▶ **Input data**
####

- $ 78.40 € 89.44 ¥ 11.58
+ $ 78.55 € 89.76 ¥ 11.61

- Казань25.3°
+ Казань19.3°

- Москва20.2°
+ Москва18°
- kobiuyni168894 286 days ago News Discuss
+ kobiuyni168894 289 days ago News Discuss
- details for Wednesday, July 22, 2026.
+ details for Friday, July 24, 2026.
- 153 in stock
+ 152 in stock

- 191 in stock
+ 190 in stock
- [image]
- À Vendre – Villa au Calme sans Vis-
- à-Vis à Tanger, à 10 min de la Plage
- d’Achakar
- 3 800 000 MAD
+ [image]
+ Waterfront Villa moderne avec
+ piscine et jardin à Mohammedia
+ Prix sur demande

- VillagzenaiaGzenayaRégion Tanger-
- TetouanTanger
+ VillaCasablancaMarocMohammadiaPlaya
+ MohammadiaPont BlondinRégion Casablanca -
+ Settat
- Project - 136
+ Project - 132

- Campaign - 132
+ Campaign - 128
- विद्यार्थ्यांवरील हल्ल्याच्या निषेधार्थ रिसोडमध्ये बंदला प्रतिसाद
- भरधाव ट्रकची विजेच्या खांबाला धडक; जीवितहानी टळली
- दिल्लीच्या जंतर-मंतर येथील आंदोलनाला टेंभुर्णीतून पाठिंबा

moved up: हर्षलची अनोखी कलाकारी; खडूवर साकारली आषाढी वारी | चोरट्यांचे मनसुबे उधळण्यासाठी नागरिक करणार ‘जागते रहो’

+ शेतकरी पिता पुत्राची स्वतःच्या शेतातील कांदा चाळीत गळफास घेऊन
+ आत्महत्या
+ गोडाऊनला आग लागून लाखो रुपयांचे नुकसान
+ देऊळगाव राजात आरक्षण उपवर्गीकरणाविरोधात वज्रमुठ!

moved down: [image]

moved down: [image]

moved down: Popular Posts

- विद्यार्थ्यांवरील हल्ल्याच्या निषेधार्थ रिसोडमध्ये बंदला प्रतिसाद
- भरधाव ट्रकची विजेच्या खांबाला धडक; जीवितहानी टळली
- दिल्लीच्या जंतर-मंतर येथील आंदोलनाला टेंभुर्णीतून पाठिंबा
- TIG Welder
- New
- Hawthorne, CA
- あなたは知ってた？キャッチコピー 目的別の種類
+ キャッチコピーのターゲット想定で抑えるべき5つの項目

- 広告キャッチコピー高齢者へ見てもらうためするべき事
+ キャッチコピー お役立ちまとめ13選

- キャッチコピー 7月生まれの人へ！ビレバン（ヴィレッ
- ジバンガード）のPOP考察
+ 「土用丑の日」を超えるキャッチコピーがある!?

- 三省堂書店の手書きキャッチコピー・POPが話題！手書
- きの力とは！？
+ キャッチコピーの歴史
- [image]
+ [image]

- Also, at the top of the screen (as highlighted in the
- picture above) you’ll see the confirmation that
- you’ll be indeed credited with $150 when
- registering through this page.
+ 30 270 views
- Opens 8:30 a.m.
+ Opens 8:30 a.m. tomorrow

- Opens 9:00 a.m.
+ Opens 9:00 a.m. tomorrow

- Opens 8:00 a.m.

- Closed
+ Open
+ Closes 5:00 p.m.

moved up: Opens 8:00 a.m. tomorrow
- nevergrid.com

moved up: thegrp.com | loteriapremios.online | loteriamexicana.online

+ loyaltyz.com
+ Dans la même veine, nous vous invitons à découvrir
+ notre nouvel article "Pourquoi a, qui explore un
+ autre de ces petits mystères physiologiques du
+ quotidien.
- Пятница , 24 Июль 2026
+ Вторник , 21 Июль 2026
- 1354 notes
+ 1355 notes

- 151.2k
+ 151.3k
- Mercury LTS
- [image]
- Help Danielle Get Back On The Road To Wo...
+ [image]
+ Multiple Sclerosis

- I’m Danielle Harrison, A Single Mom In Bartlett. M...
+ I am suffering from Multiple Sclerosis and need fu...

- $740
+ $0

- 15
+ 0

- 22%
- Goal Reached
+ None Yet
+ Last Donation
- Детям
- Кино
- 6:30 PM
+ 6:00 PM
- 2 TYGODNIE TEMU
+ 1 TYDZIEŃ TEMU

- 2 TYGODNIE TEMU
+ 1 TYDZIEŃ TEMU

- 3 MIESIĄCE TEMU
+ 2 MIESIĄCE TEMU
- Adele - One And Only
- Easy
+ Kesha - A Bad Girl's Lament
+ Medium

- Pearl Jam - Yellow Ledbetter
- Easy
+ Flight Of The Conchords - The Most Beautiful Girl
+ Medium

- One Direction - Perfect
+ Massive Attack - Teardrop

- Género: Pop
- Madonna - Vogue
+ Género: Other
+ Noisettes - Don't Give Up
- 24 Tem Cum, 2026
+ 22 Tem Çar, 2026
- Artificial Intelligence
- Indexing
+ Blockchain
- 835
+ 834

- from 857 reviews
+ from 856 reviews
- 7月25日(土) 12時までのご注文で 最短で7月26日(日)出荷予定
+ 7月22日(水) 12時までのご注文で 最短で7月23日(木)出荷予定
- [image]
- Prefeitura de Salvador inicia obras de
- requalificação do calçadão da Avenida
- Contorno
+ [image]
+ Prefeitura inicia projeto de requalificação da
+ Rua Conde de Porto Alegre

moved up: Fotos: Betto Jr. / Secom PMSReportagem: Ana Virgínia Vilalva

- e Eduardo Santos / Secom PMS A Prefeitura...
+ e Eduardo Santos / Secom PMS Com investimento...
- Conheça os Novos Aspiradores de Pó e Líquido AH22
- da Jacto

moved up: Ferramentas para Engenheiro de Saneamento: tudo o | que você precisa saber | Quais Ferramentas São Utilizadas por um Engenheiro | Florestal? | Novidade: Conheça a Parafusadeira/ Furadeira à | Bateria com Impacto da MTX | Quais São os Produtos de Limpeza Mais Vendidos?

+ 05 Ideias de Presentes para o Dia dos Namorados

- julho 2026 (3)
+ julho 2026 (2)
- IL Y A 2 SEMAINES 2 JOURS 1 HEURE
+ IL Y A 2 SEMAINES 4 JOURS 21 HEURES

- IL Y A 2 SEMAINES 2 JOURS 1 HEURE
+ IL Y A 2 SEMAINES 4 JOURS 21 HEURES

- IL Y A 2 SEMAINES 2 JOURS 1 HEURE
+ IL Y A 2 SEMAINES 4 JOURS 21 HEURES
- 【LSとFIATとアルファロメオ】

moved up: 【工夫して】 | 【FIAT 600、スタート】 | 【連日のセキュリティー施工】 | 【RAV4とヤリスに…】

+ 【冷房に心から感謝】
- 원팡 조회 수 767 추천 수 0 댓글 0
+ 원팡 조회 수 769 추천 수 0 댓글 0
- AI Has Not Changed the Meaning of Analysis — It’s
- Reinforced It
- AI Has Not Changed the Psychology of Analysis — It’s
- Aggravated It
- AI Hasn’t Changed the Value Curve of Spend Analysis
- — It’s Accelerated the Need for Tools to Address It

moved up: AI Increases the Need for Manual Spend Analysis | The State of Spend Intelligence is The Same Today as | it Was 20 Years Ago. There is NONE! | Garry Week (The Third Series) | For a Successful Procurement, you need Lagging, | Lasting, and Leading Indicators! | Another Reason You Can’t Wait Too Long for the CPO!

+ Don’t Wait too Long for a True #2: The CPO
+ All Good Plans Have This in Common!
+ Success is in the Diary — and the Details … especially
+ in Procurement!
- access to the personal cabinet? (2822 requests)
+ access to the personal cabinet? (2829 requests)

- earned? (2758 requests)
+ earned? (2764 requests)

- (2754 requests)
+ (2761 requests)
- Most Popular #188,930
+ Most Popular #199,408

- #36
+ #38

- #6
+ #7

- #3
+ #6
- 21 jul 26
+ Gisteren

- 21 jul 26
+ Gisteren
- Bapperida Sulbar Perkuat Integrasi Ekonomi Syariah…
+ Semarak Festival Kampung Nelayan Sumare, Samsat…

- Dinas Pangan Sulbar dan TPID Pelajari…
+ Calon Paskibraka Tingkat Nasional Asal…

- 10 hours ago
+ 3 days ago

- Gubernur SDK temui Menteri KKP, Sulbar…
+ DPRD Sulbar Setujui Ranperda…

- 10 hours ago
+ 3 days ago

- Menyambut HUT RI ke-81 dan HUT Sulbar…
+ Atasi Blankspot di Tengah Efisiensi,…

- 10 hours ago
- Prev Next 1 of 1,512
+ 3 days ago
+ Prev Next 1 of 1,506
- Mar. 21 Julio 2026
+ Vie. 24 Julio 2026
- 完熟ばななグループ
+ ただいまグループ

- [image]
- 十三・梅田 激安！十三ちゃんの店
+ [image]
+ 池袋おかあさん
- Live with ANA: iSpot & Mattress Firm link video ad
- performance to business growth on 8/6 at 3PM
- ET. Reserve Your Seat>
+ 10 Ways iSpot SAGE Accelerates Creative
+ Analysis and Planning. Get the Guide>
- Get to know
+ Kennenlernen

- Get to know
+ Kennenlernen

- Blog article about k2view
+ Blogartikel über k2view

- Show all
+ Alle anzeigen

####

▶ **Task**
Among the lines above, list those that contain the word "earned".

▶ **Exercise output**
- earned? (2758 requests)
+ earned? (2764 requests)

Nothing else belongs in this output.